Los carteles son a veces de ánimo, otras veces invitan a reflexionar, y otras veces son indicaciones. Con esta ayuda, nos imaginamos que el compañero que se quedó en la sala tendrá mucho más fácil encontrar queso nuevo que su compañero que tuvo que ir solo, abriendo el camino. Esto mismo es lo que pretende el “Aprendizaje Organizacional”: utilizar la experiencia de trabajadores para poder orientar y ayudar a otros que posteriormente tendrán que realizar un trabajo similar, encontrar apoyo y alicientes entre compañeros, dar seguridad a los trabajadores para que nunca sientan que dan un paso solos, y en general guardar las experiencias pasadas para usarlas cuando sean necesarias en el futuro.
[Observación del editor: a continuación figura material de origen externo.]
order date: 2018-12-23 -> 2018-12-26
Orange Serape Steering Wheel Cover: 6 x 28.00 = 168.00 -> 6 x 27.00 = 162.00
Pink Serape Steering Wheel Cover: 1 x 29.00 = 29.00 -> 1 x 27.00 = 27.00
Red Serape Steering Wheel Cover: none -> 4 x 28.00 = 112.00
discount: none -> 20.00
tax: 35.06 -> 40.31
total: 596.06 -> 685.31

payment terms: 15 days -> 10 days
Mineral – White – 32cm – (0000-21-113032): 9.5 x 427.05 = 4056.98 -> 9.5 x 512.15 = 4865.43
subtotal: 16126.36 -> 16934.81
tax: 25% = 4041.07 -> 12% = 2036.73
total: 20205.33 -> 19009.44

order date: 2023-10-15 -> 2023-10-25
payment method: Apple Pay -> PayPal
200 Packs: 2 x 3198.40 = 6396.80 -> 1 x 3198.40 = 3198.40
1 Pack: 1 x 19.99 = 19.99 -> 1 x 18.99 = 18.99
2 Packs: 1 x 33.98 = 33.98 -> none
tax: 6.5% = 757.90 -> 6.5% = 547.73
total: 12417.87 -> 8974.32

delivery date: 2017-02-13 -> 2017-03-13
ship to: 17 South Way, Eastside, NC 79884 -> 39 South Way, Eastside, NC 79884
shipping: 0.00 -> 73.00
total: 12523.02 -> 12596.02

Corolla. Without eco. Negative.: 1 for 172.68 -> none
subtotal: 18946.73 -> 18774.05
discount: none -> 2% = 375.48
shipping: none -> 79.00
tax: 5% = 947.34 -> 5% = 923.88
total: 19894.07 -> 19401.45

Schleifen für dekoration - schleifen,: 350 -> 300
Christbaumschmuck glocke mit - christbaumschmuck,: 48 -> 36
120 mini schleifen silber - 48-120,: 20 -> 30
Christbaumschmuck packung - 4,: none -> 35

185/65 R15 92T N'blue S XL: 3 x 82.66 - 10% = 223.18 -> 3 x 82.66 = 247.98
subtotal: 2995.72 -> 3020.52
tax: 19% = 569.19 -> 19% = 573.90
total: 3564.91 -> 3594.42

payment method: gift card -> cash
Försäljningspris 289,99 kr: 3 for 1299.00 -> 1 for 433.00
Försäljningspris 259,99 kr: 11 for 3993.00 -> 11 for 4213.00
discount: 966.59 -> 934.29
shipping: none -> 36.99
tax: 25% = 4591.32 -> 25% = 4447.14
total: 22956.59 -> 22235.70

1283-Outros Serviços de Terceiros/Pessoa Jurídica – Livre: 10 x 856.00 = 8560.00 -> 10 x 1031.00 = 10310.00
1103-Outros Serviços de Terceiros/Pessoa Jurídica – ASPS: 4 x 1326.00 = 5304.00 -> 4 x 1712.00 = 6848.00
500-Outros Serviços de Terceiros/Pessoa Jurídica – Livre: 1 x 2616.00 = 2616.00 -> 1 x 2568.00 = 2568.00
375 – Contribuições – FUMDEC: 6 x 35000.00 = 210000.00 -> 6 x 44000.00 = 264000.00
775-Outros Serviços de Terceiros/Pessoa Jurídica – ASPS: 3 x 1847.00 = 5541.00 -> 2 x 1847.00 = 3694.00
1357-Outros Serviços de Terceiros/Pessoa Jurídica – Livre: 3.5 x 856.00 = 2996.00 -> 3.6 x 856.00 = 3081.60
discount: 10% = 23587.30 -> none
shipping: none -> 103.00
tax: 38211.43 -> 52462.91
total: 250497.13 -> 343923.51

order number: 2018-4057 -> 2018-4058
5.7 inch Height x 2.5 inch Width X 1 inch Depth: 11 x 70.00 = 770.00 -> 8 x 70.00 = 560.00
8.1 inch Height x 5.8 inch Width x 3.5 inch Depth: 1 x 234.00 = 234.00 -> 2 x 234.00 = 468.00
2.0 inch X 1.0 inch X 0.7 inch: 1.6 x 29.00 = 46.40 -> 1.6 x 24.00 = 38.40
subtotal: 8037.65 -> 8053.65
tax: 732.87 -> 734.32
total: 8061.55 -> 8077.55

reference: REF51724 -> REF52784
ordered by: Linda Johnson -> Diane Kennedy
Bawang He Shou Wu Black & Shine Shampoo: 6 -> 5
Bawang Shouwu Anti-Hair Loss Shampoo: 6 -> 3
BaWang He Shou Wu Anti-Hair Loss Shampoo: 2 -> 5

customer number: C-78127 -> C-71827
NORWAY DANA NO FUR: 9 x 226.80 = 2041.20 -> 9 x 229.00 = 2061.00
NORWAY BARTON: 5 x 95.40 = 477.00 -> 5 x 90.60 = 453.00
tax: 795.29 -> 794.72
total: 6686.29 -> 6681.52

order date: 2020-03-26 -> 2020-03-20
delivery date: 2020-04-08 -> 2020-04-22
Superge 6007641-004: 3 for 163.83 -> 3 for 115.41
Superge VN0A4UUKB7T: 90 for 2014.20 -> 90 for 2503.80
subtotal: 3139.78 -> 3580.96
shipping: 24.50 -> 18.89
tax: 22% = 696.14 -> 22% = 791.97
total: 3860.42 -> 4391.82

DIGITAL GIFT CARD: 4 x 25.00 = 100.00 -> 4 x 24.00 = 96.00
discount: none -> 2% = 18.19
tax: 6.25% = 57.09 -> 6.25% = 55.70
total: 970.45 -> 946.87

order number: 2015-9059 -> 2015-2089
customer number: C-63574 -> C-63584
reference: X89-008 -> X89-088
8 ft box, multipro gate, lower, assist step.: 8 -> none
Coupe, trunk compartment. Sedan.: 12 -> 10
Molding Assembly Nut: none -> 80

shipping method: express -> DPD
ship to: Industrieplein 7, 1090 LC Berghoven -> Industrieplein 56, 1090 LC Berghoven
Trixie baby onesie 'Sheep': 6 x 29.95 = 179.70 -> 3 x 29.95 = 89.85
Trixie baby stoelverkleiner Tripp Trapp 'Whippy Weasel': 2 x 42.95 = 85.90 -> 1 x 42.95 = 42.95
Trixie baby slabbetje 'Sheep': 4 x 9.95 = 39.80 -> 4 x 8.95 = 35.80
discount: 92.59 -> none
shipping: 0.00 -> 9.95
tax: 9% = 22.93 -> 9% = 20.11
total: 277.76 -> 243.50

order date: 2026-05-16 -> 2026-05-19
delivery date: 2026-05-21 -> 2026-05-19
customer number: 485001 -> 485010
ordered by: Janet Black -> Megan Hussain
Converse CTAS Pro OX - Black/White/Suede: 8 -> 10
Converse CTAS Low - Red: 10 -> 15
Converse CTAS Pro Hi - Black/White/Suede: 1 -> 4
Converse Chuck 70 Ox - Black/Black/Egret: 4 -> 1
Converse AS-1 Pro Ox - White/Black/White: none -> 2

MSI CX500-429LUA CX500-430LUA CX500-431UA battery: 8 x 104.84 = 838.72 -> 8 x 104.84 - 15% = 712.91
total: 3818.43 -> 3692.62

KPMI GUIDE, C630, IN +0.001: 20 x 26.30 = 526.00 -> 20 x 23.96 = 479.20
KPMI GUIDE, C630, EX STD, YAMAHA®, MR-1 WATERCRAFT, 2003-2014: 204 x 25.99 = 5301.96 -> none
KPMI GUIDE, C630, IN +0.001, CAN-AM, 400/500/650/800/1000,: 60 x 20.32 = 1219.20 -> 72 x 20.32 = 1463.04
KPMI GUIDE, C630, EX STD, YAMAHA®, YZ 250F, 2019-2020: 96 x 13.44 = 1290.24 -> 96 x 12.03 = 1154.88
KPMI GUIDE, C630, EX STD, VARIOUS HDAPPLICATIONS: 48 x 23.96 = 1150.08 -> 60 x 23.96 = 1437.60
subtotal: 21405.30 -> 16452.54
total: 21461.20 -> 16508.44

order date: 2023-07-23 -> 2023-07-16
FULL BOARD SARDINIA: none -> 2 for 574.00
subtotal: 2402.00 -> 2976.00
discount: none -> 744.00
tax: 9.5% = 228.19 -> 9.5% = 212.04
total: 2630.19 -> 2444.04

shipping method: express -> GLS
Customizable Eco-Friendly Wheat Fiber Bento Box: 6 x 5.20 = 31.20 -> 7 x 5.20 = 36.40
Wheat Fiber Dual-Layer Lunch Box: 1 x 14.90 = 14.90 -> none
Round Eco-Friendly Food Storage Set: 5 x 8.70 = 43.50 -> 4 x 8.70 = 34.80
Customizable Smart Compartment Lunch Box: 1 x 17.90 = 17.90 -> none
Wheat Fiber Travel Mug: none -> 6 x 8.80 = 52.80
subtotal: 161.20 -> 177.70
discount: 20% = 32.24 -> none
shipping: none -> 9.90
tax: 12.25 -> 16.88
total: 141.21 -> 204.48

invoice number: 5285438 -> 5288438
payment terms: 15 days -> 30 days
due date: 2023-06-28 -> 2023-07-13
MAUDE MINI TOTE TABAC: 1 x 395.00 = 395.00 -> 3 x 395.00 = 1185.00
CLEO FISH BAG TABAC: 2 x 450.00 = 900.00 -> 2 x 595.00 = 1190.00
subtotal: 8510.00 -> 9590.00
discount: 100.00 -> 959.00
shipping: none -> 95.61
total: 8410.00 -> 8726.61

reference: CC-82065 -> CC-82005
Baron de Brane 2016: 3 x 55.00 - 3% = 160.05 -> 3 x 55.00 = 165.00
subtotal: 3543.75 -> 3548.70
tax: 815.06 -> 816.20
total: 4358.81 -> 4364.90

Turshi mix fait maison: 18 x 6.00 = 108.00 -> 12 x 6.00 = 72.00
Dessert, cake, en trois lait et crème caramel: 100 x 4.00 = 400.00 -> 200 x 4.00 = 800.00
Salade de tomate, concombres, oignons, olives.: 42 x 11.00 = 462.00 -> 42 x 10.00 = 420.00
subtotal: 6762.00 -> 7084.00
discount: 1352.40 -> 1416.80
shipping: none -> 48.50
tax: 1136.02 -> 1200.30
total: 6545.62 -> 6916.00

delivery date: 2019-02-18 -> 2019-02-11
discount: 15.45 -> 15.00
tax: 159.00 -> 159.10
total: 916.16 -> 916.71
En cuanto a los ratones, éstos representan los instintos que todos tenemos pero que no siempre seguimos, ni siempre es acertado seguir. Este aspecto representa uno de los problemas del “Aprendizaje Organizacional”. Cuando el camino ya está abierto y está documentado, no es difícil seguirlo, pero ¿qué pasa cuando nadie se ha adentrado nunca en esa parte del laberinto que tú debes explorar? El hombre emprendedor del vídeo vivió una situación problemática nueva, siguió a los animales, siguió sus instintos de cambio, de supervivencia, y le salió bien. Pero los cambios no siempre salen bien, y existe el riesgo de que una empresa dé pasos en falso. Pero ¿quién dijo que los inicios fueran fáciles?
También existe el riesgo de que, tras un problema, siempre se dé la misma solución porque de alguna forma es la que “está documentada”. Si no se innova y se arriesga, no se mejora. Por eso, hay que utilizar el “Aprendizaje Organizacional”, pero evitando siempre que éste lleve a la excesiva comodidad y dejadez de los trabajadores.

Como siempre un placer...¡¡un saludo y hasta la próxima!!